# Exercise material:
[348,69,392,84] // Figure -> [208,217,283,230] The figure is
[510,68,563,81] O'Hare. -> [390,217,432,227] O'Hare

==

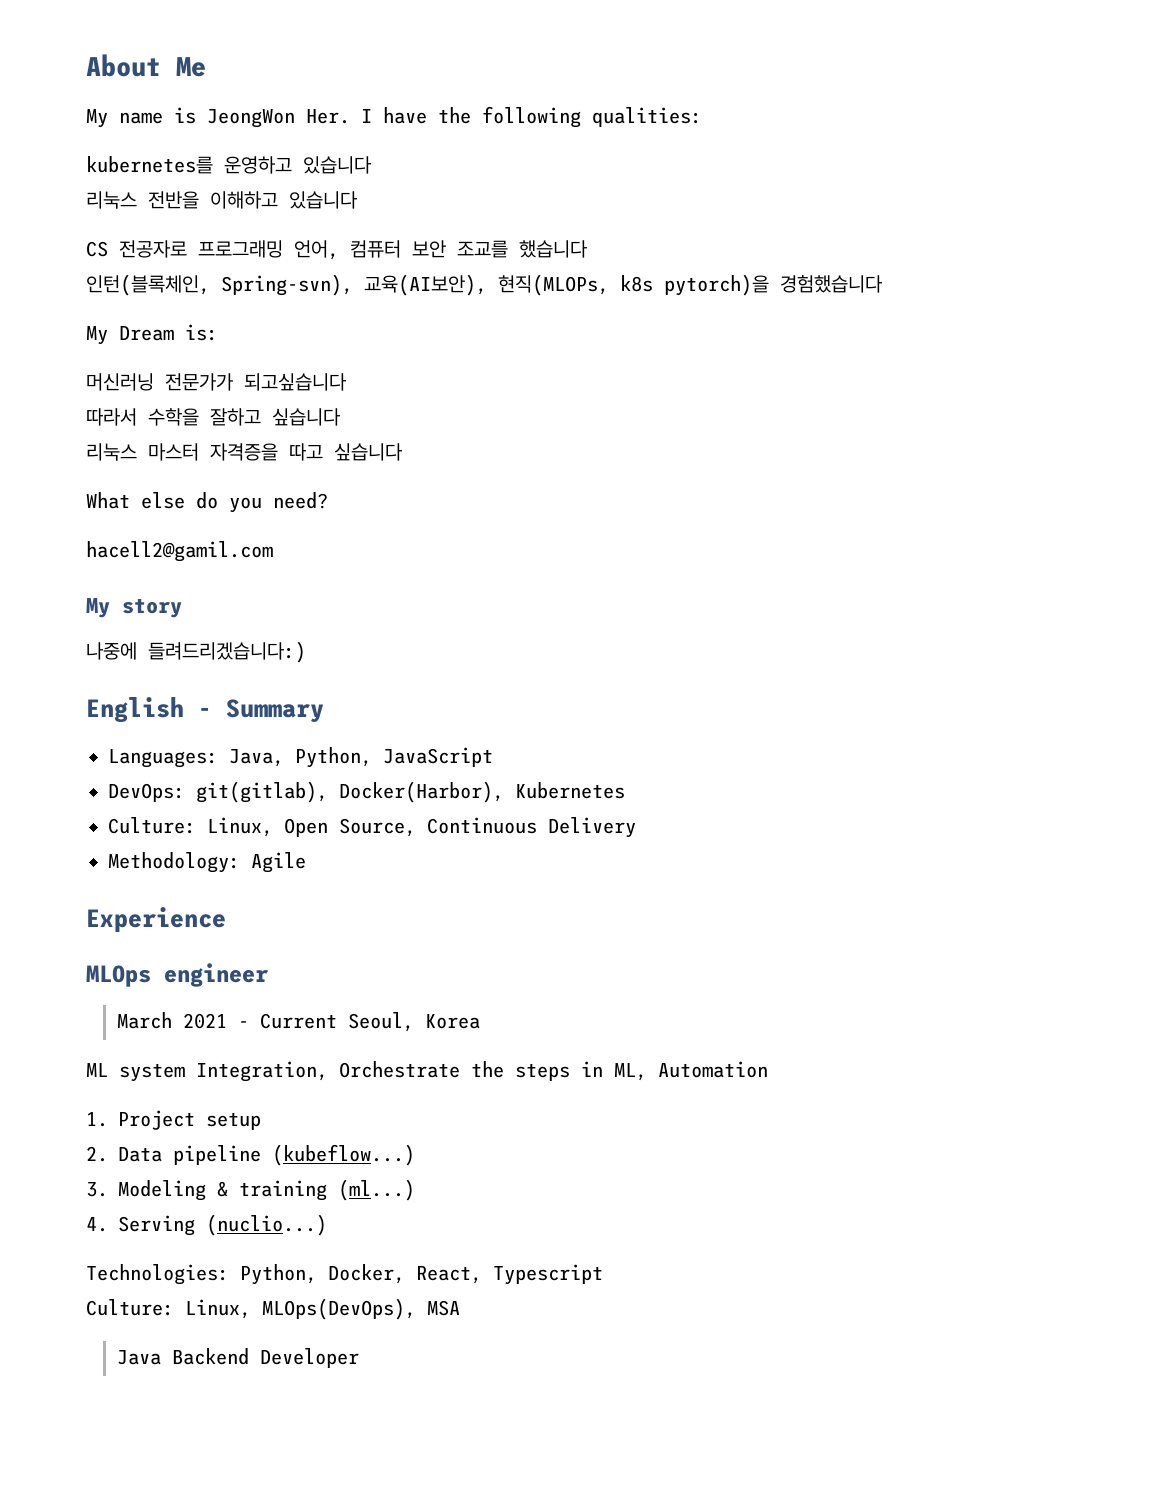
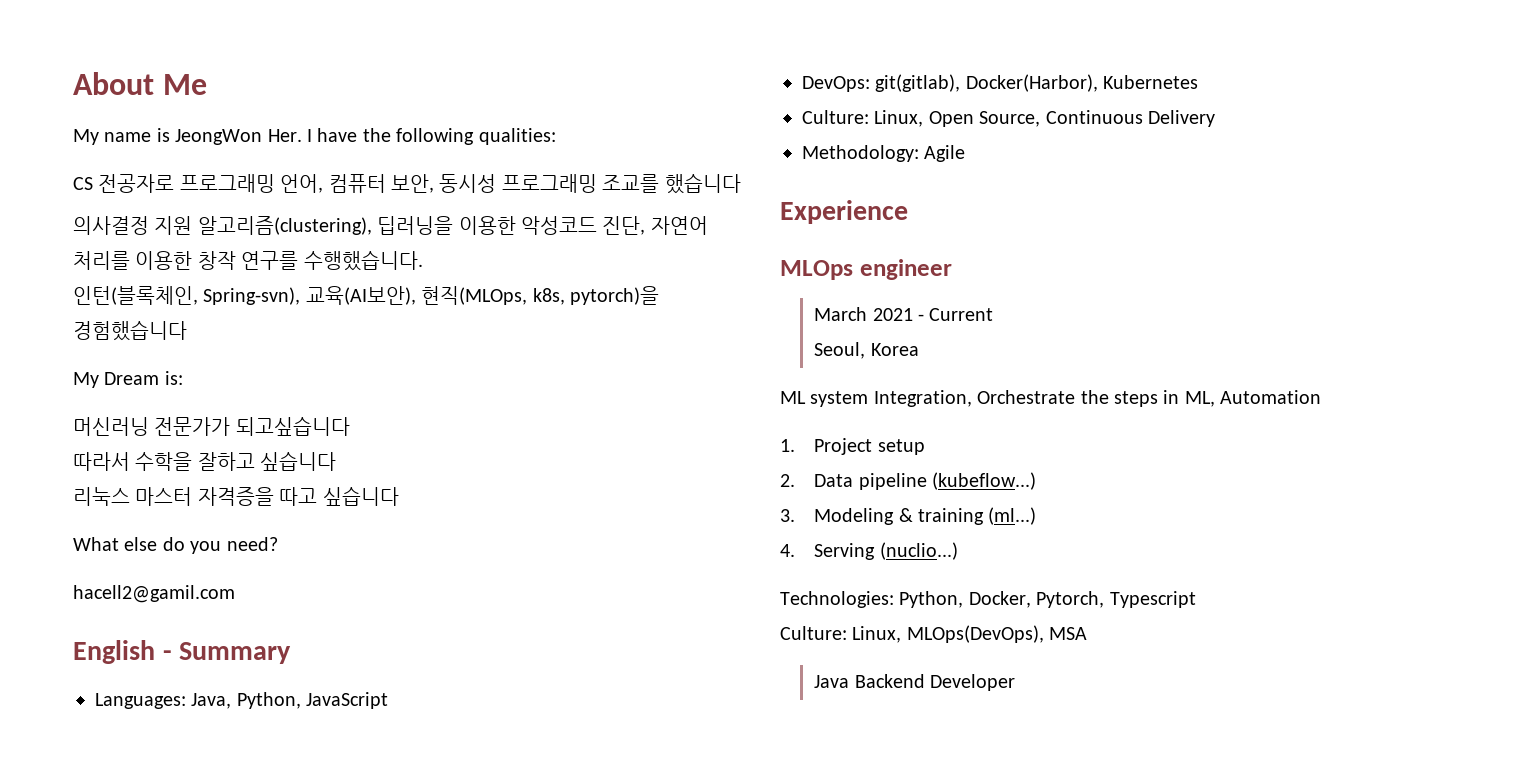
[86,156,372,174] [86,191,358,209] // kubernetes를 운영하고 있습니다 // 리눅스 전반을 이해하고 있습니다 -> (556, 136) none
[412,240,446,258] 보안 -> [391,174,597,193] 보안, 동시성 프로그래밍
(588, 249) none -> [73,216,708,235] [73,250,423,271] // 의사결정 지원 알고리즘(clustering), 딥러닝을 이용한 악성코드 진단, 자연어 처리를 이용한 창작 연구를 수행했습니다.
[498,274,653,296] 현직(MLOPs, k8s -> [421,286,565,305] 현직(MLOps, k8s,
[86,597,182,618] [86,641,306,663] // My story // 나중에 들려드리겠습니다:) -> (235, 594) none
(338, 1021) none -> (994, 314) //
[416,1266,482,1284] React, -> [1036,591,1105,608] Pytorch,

# Exercise goal:
Exactly how many lines in the material above mention the word "none"? Give the number and nothing besides.

# Solution below:
4